> **Problem to work on**:
Tally how many lines in the material include the word "number", then give that figure by itself.
************
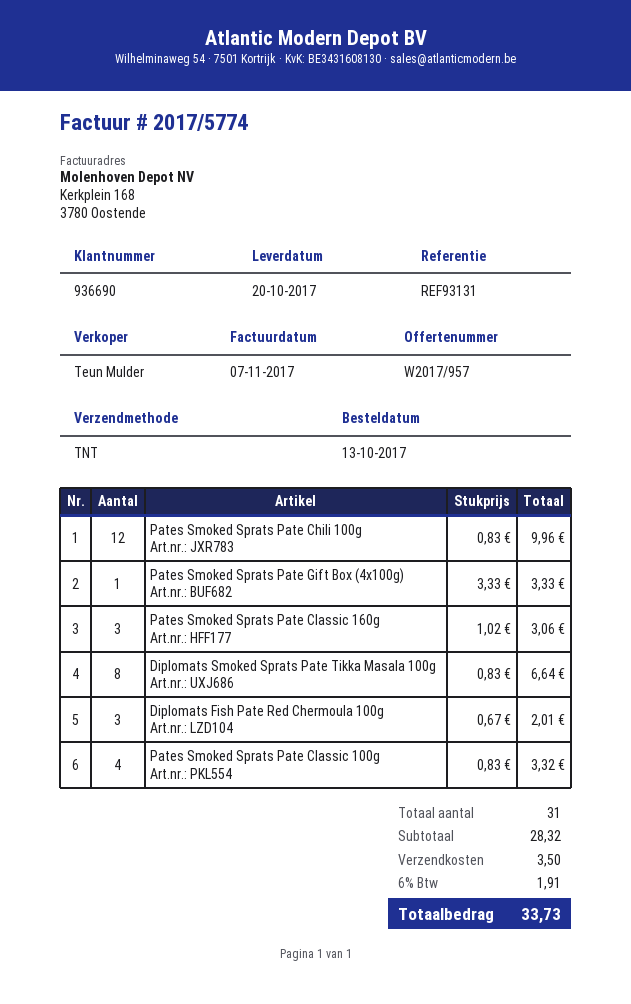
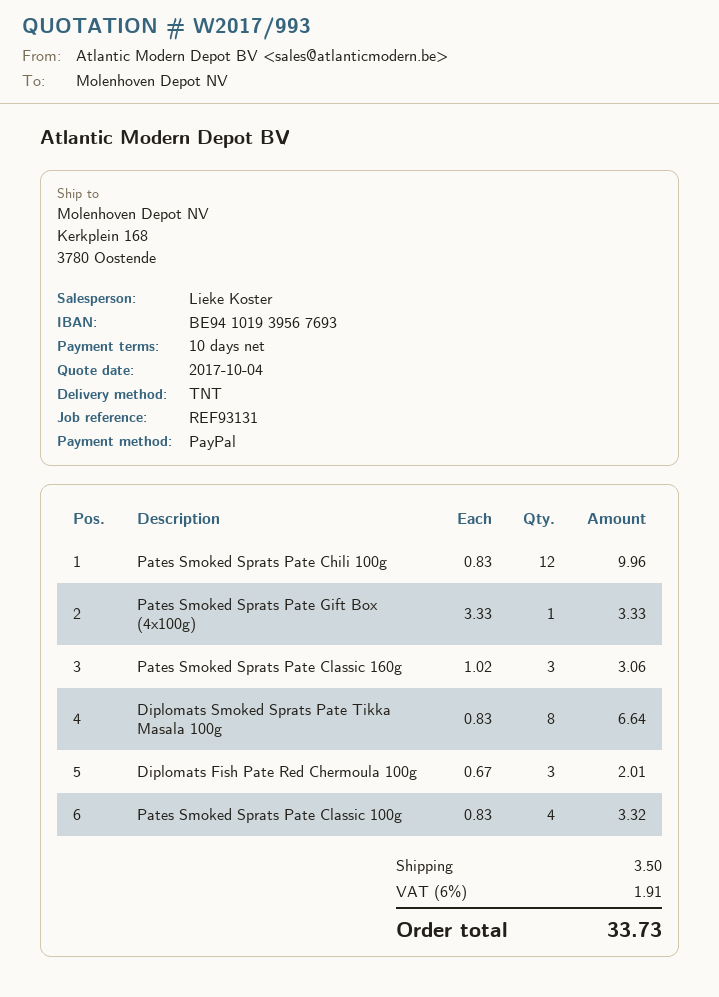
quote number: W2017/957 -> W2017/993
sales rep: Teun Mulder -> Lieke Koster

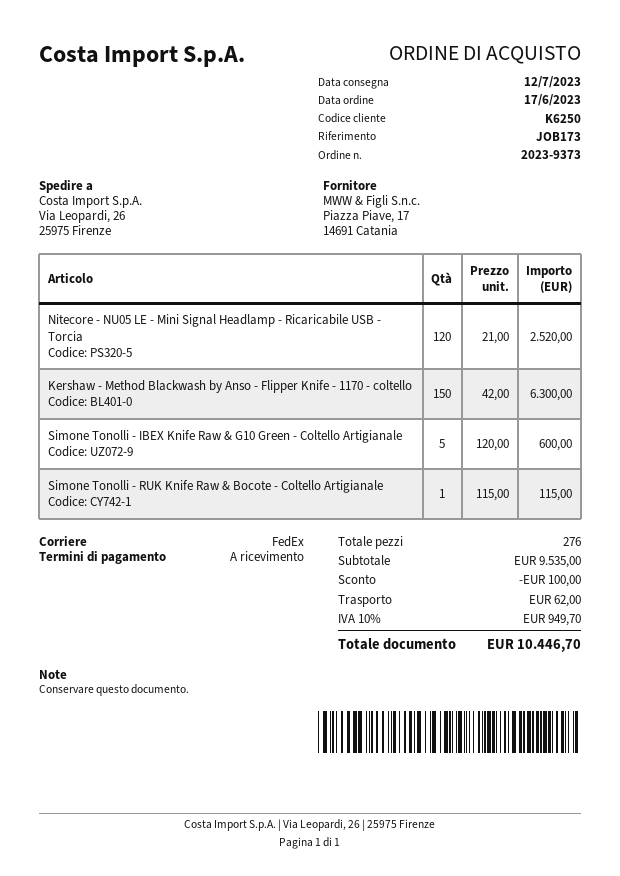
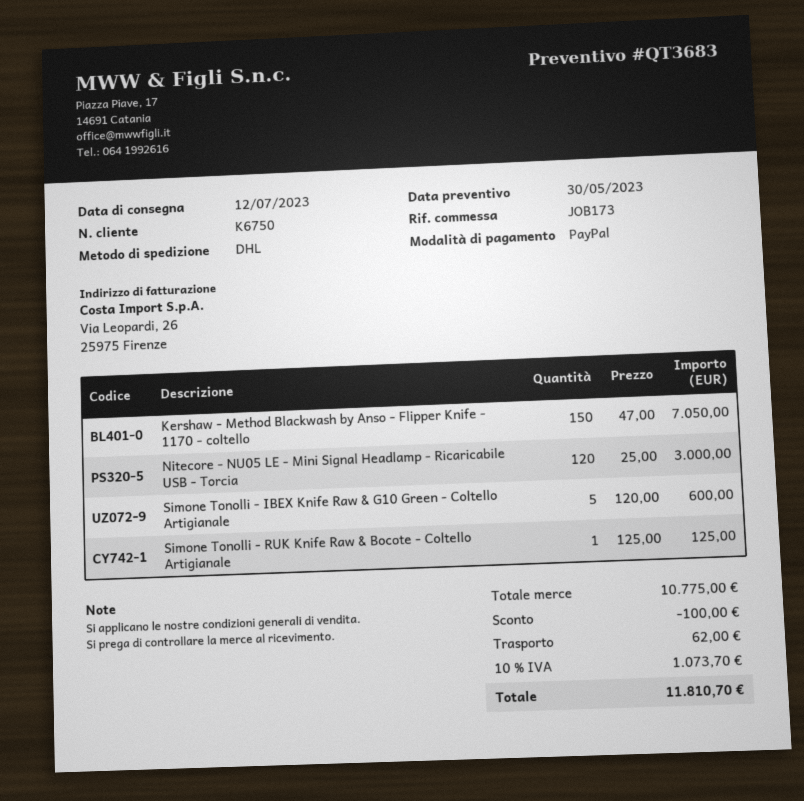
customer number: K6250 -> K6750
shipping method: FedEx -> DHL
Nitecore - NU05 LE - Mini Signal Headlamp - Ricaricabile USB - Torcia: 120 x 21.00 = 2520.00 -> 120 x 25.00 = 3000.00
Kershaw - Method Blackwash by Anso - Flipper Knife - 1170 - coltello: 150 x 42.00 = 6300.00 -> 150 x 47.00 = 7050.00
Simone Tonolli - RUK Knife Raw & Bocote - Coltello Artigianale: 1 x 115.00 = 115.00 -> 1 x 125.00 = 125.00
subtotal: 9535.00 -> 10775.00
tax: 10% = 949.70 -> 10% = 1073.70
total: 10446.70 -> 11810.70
************
> **Solution to the problem**:
2